I am a writer. I am a reader. I am a wife. By extension, I am a multi-tasker. With all that is going on in my life, I long for white space and silence.
I once wrote a paragraph that went like this: "Cope."
Nothing more. Punchy. Pithy, Brief. In that one word I hoped to evoke a sense of finality, of surrender, in an argument. Before and after that paragraph were a series of short sentences. I gave the reader a place to breathe, to sit back and relax. After an intense scene, I as a writer needed to step back too.
White space on a page works for me the same way silence does. My favorite time of day is that half hour before dawn when the only things awake in the world are birds and me. I live where I'm generally far away from traffic, unless it's jet skis on the lake where my house is. But, that's the stuff for other posts. Maybe.
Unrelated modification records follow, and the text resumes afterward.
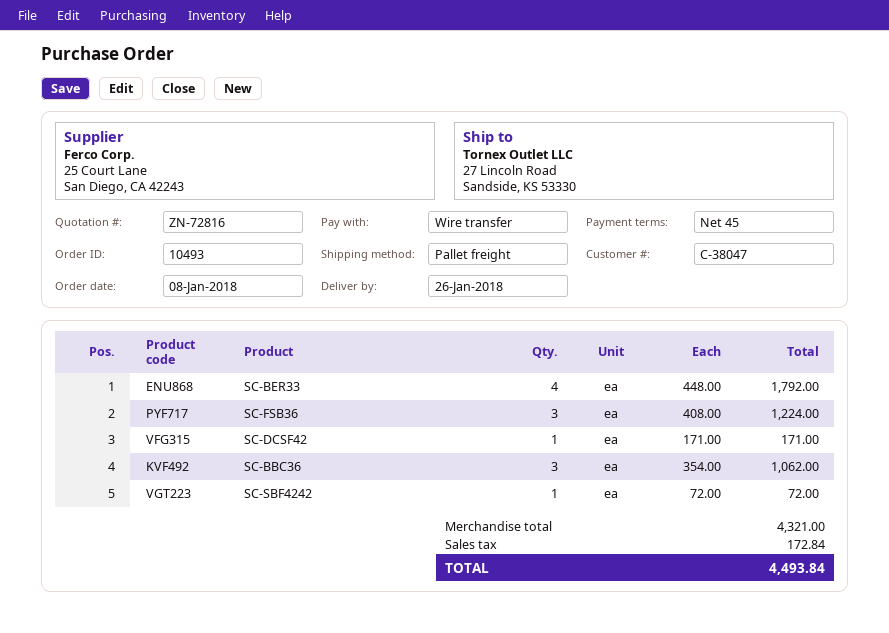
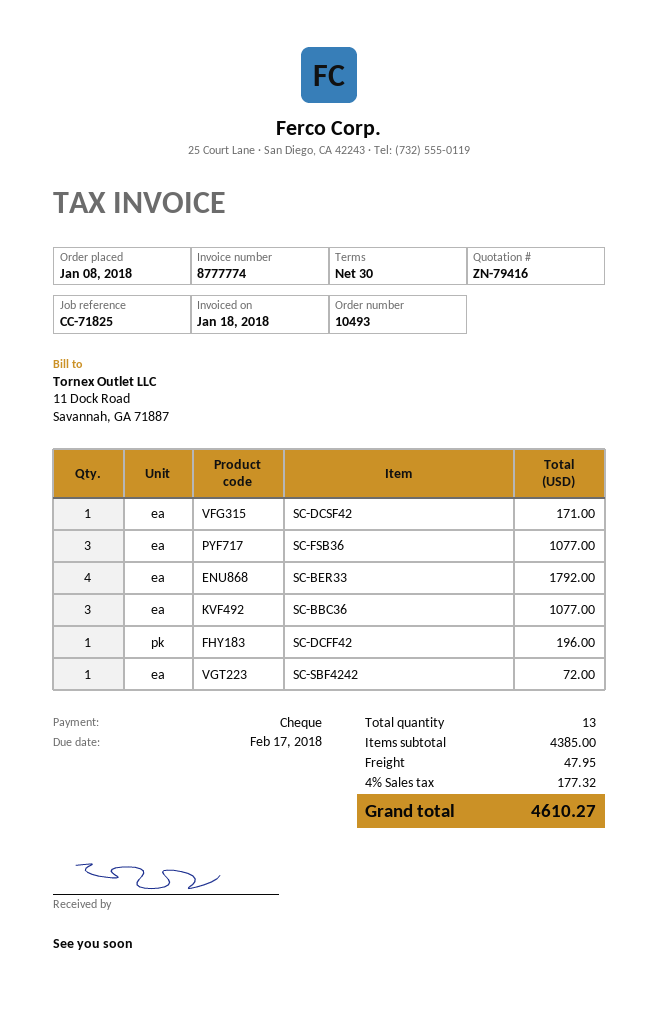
quote number: ZN-72816 -> ZN-79416
payment terms: 45 days -> 30 days
payment method: bank transfer -> cheque
SC-FSB36: 3 for 1224.00 -> 3 for 1077.00
SC-BBC36: 3 for 1062.00 -> 3 for 1077.00
SC-DCFF42: none -> 1 for 196.00
subtotal: 4321.00 -> 4385.00
shipping: none -> 47.95
tax: 172.84 -> 177.32
total: 4493.84 -> 4610.27

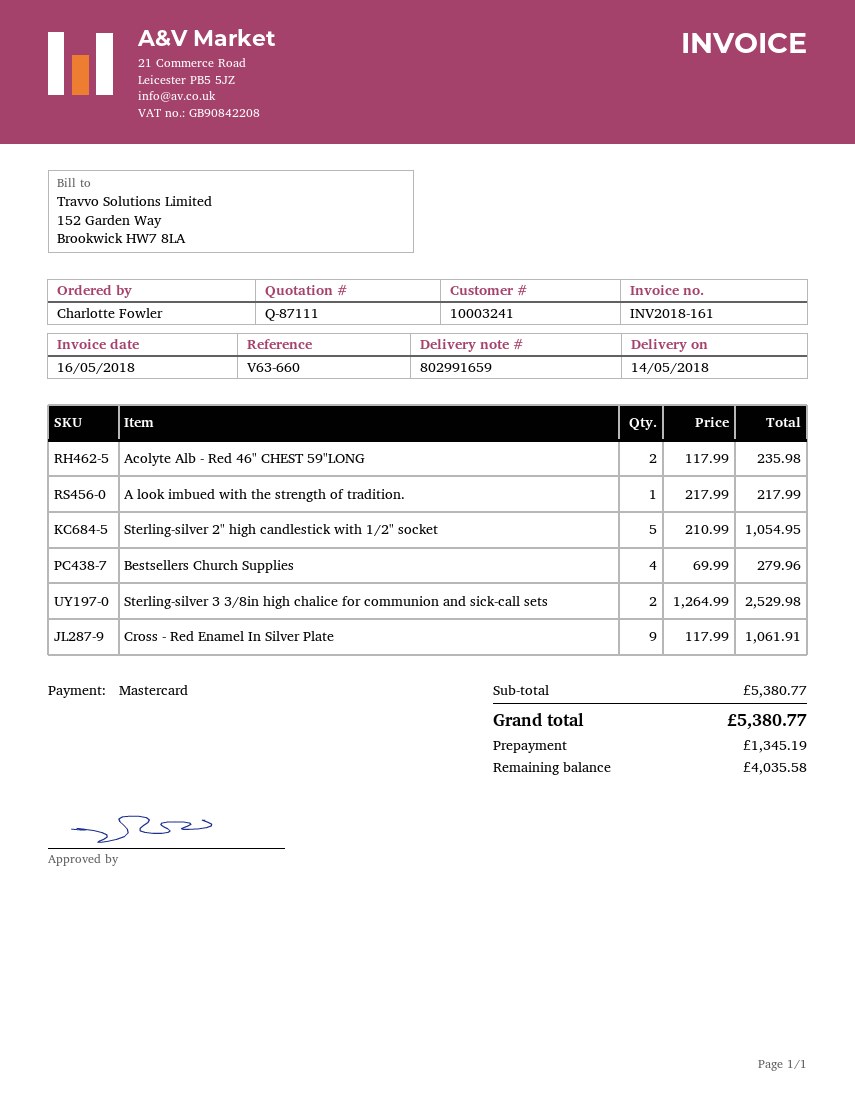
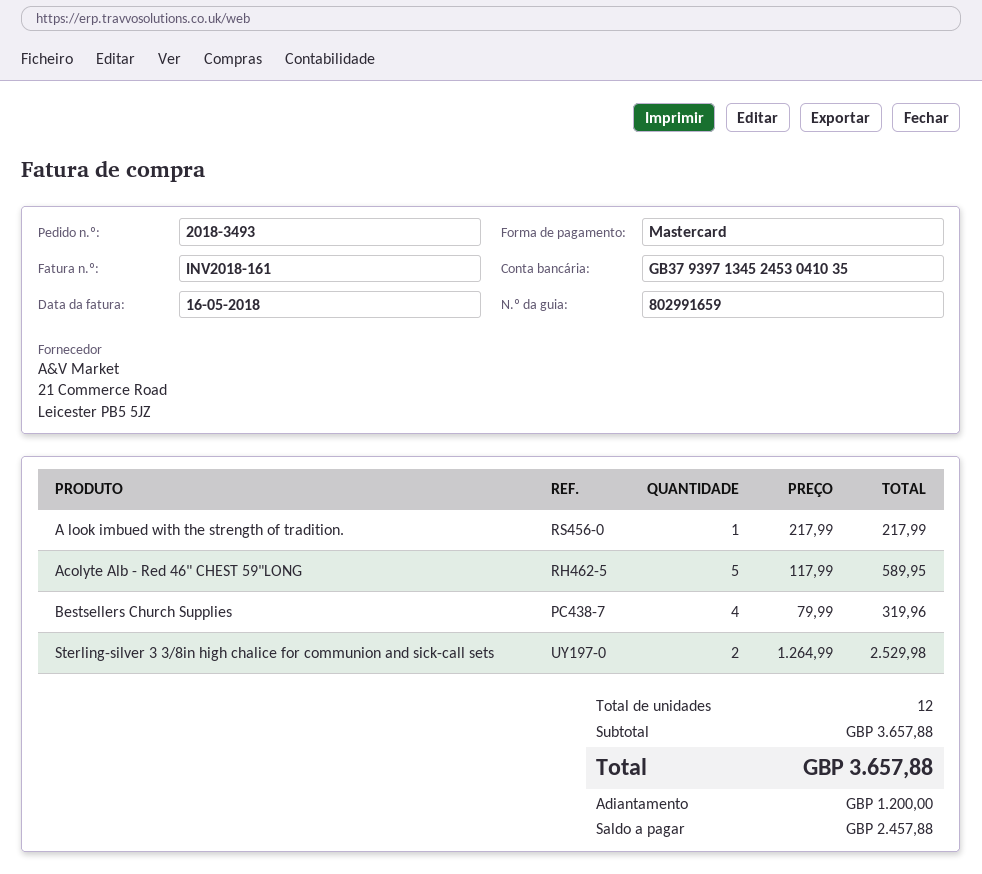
Acolyte Alb - Red 46" CHEST 59"LONG: 2 x 117.99 = 235.98 -> 5 x 117.99 = 589.95
Sterling-silver 2" high candlestick with 1/2" socket: 5 x 210.99 = 1054.95 -> none
Bestsellers Church Supplies: 4 x 69.99 = 279.96 -> 4 x 79.99 = 319.96
Cross - Red Enamel In Silver Plate: 9 x 117.99 = 1061.91 -> none
subtotal: 5380.77 -> 3657.88
total: 5380.77 -> 3657.88
deposit: 1345.19 -> 1200.00
balance: 4035.58 -> 2457.88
I seek silence throughout the day. I need a screen when I write, because my pen doesn't move as fast as my fingers do on the keyboard. I don't need distractions. I don't always need to know what's going on in the world, much as I would love to keep CNN on. I'm an unrepentant news junkie.
I don't need to check in with Facebook, Twitter, LinkedIn or Goodreads. (Now that I have a board on Pinterest, I guess I need to add that to my list of places I don't need to go every minute of every day.) Friends may whine when I'm off FB for several hours. They'll have to cope, because I can't be online with them and still hit my deadlines for my novels.
So, if I'm out of screen touch for a few hours, I'm writing or editing or meditating. I'm not ignoring you. I need time for me to get my work done. If you can't wait until I'm back online, I have only one word for you.